§ **Work instruction**
Identify each line below containing the string "Resources" and copy it.

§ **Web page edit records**
------------------------------------

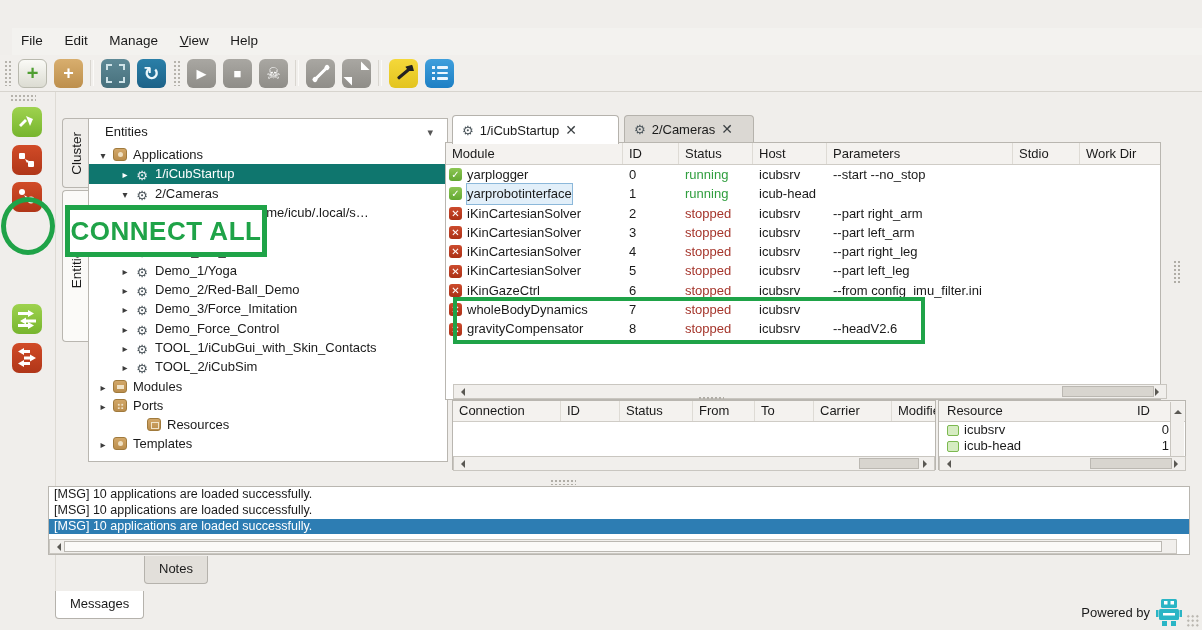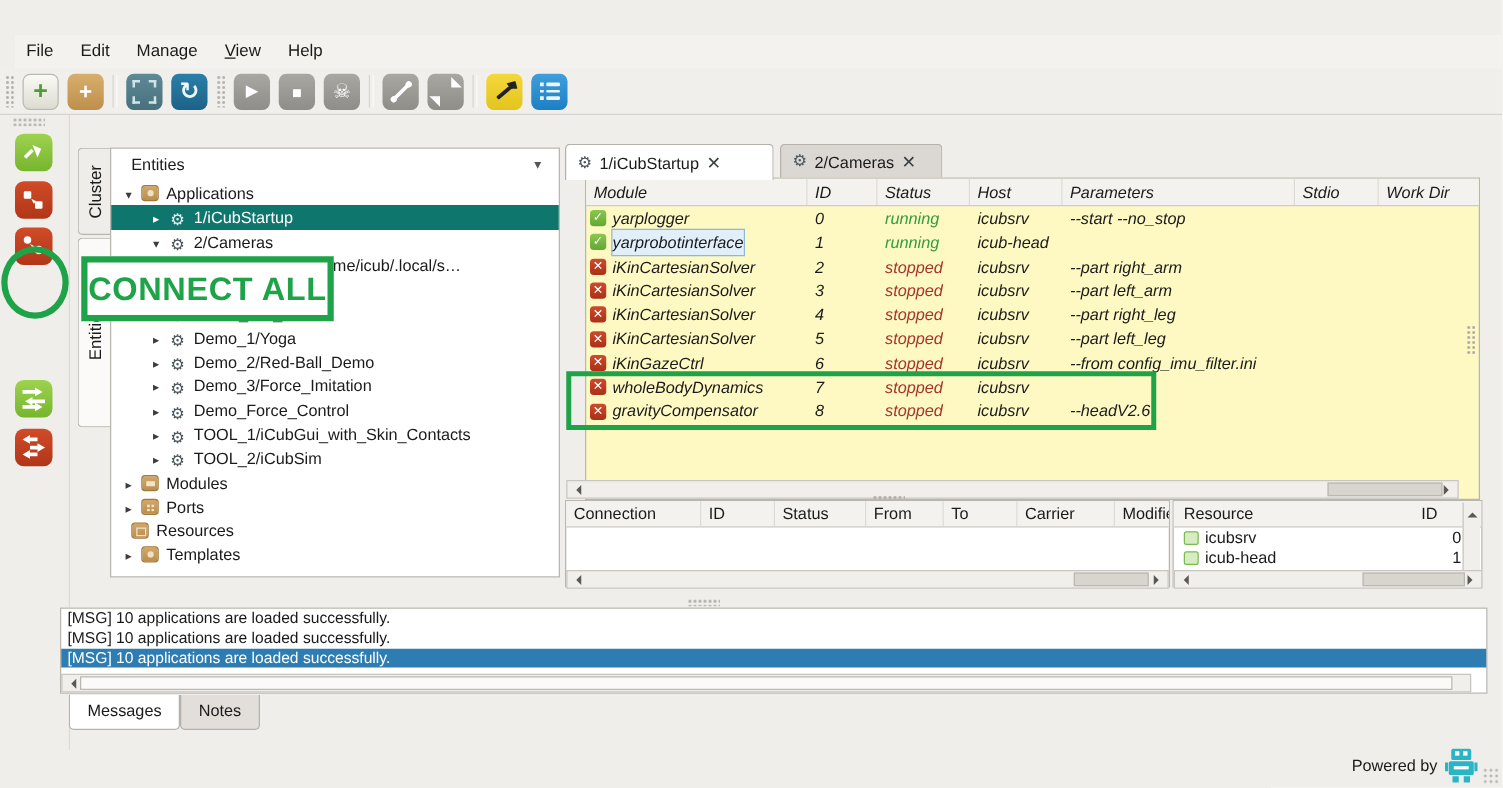--- a/index.html
+++ b/index.html
@@ -87,7 +87,7 @@
   .apptab.active{background:#fff;height:29px;z-index:3;}
   .apptab .gear{color:#4c565c;font-size:13px;}
   .apptab .close{font-weight:bold;color:#3a3f42;font-size:14px;}
-  #module-panel{left:468px;top:142px;width:716px;height:258px;background:#fef9c3;border:1px solid #b9b6b0;box-sizing:border-box;font-style:italic;}
+  #module-panel{left:445px;top:142px;width:716px;height:258px;background:#ffffff;border:1px solid #b9b6b0;box-sizing:border-box;}
   .mgrid{display:grid;grid-template-columns:177px 56px 74px 74px 186px 67px 80px;}
   #module-header{background:#f4f2ef;border-bottom:1px solid #cfccc6;height:21px;line-height:21px;}
   #module-header .hc{padding-left:6px;border-right:1px solid #dedbd5;overflow:hidden;white-space:nowrap;}

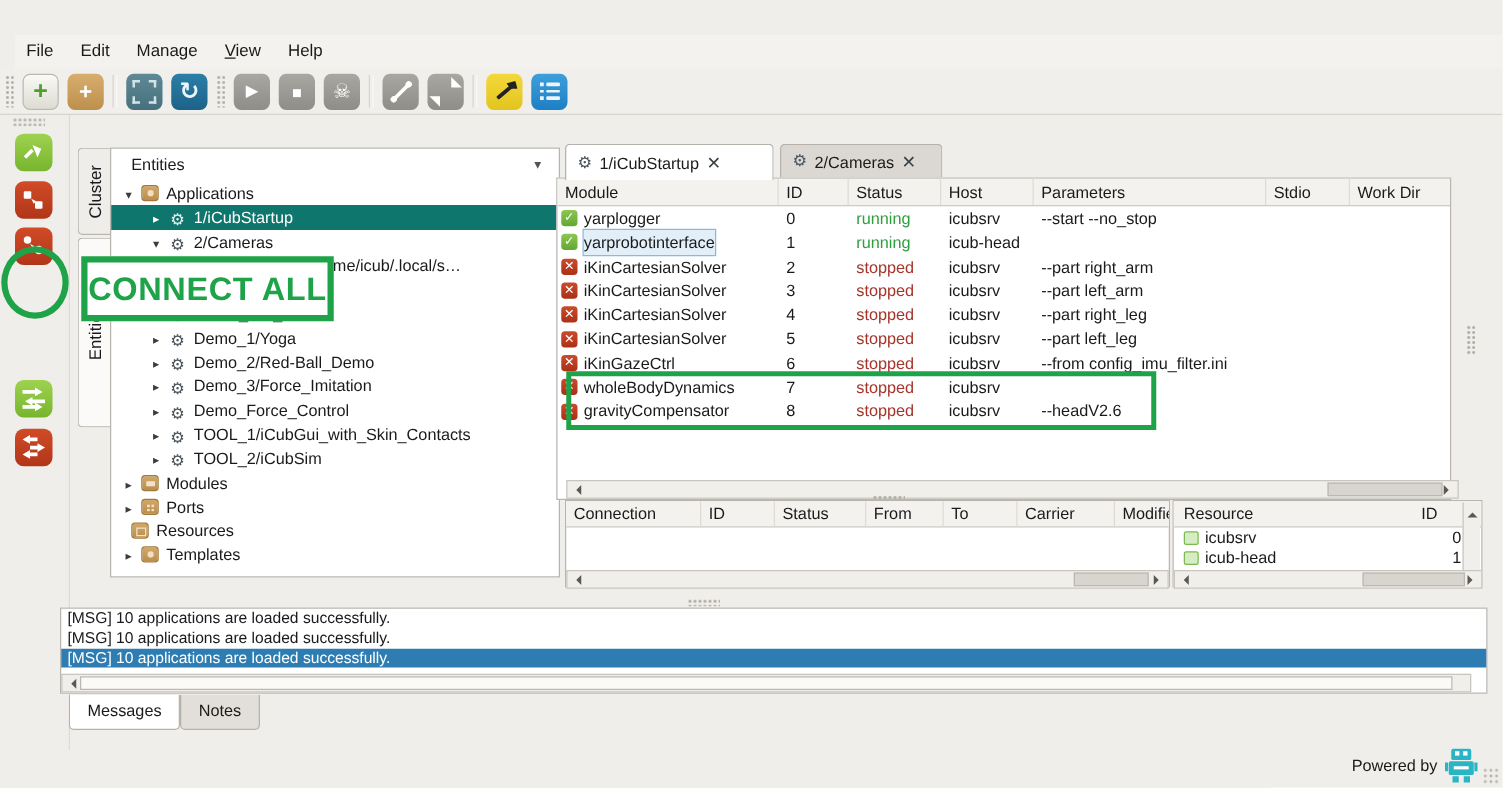--- a/index.html
+++ b/index.html
@@ -287,7 +287,7 @@
         <div class="trow" style="padding-left: 30px;"><span class="t-arrow">▸</span><span class="t-icon gear">⚙</span><span>TOOL_2/iCubSim</span></div>
         <div class="trow" style="padding-left: 8px;"><span class="t-arrow">▸</span><span class="t-icon modules"></span><span>Modules</span></div>
         <div class="trow" style="padding-left: 8px;"><span class="t-arrow">▸</span><span class="t-icon ports"></span><span>Ports</span></div>
-        <div class="trow" style="padding-left: 0;"><span class="t-arrow"></span><span class="t-icon resources"></span><span>Resources</span></div>
+        <div class="trow" style="padding-left: 0; margin-left: 42px;"><span class="t-arrow"></span><span class="t-icon resources"></span><span>Resources</span></div>
         <div class="trow" style="padding-left: 8px;"><span class="t-arrow">▸</span><span class="t-icon folder"></span><span>Templates</span></div>
       </div>
   </div>

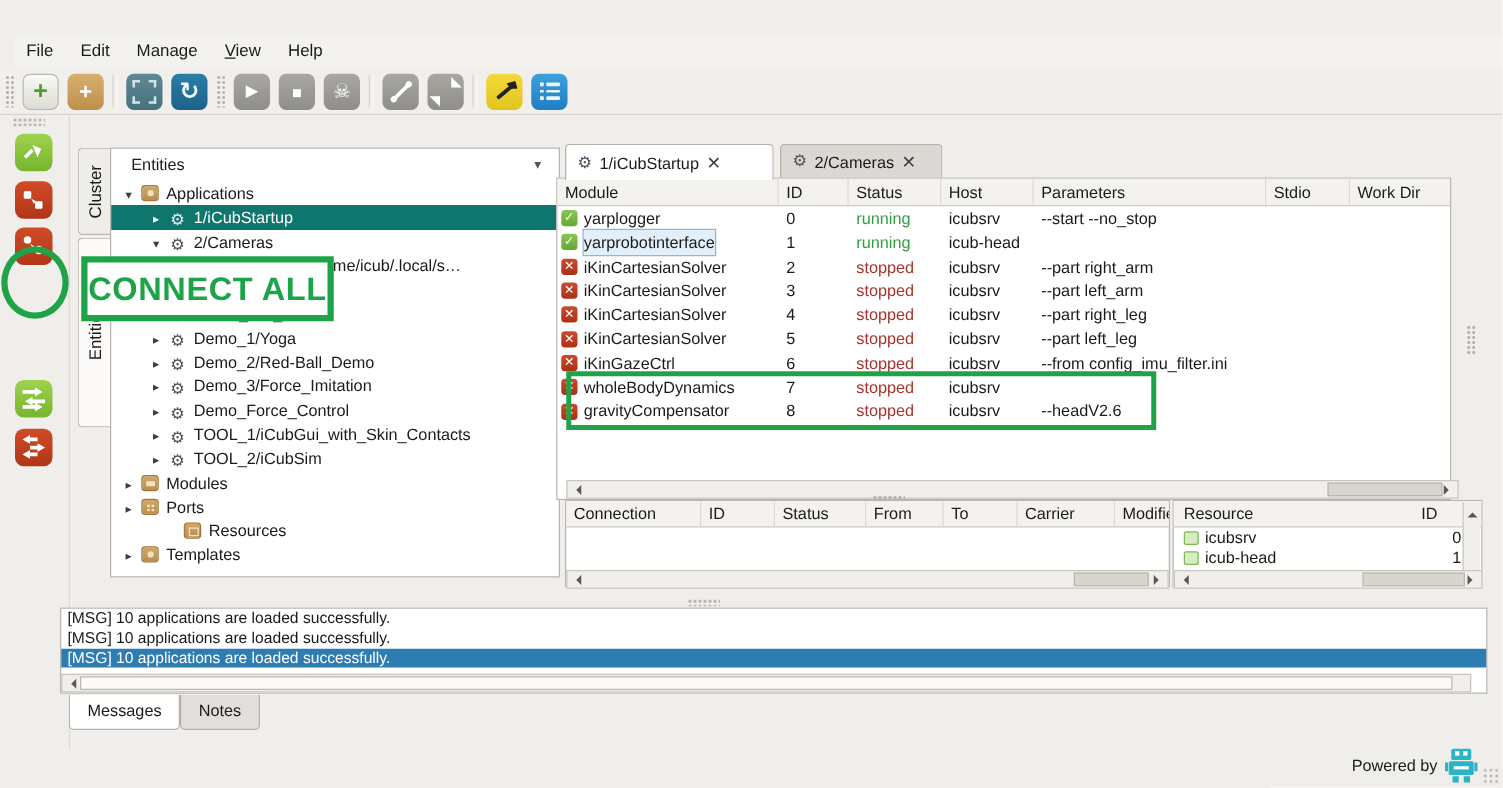--- a/index.html
+++ b/index.html
@@ -129,7 +129,7 @@
   #msg-hscroll{left:49px;top:539px;width:1128px;height:15px;}
   .btab{position:absolute;top:556px;height:27px;background:#e2dfda;border:1px solid #b5b2ac;border-top:none;
     border-radius:0 0 4px 4px;line-height:25px;padding:0 14px;}
-  .btab.active{background:#fff;z-index:3;}
+  .btab.active{background:#fff;z-index:3;margin-top:35px;}
 
   
   #powered{right:52px;top:605px;font-size:13px;}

------------------------------------

§ **Output for this task**
-        <div class="trow" style="padding-left: 0;"><span class="t-arrow"></span><span class="t-icon resources"></span><span>Resources</span></div>
+        <div class="trow" style="padding-left: 0; margin-left: 42px;"><span class="t-arrow"></span><span class="t-icon resources"></span><span>Resources</span></div>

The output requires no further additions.